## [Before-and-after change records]

- - -

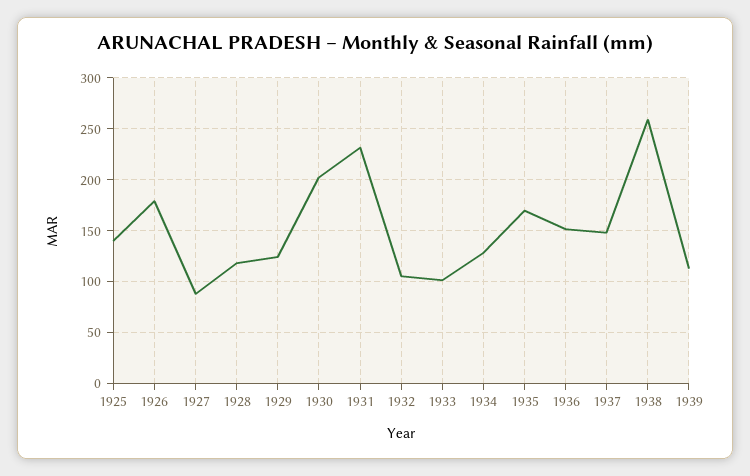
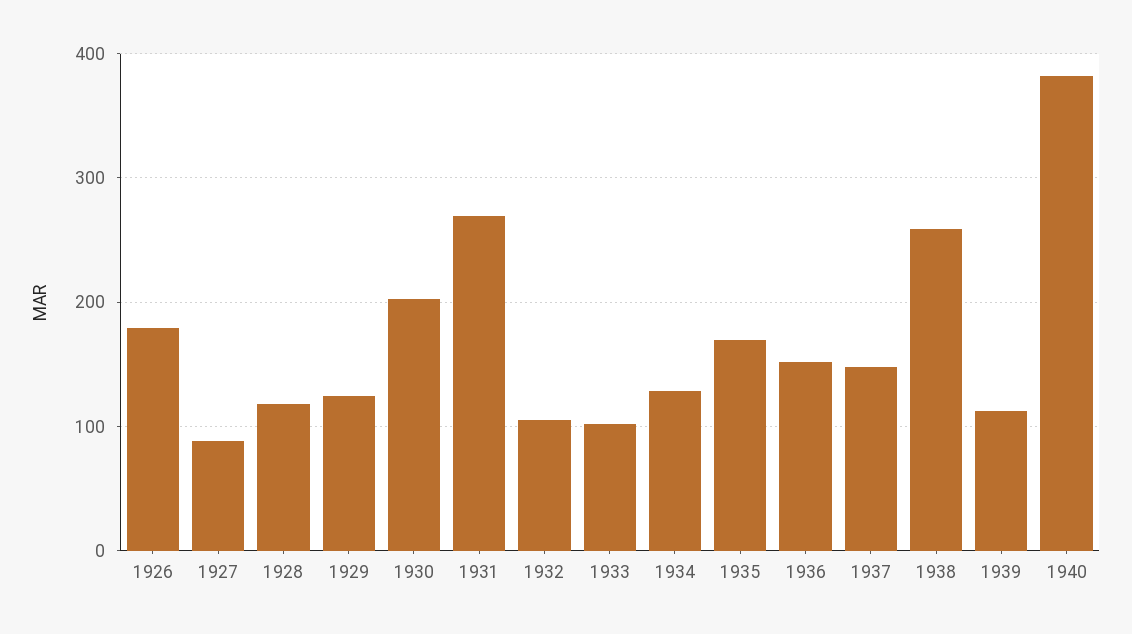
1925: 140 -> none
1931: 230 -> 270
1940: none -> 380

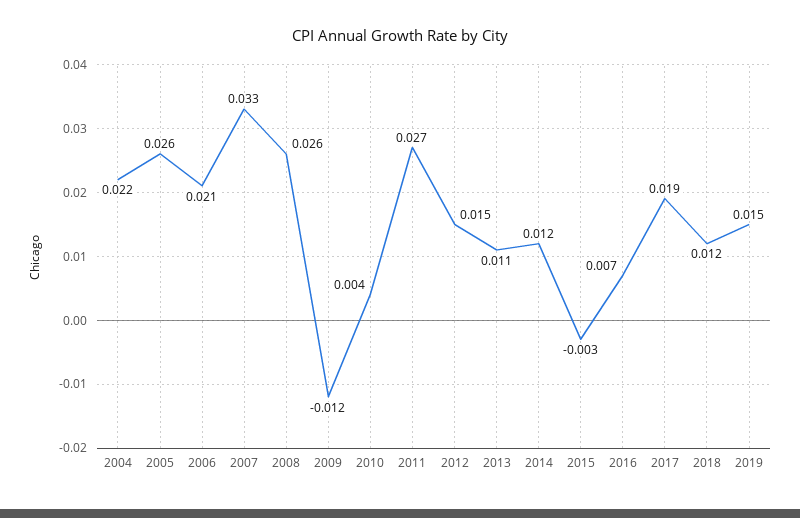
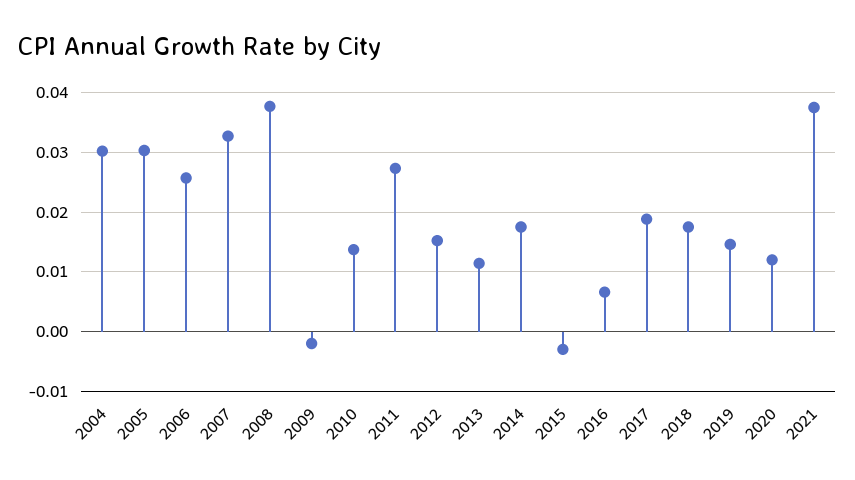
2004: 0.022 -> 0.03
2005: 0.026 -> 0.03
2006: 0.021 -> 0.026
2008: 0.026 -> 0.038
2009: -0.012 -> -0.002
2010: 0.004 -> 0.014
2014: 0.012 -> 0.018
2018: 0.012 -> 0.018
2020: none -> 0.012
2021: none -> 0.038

- - -

## [Your objective]
Lines holding the word "none" should be copied from the entries above.

## [Answer to the problem]
1925: 140 -> none
1940: none -> 380
2020: none -> 0.012
2021: none -> 0.038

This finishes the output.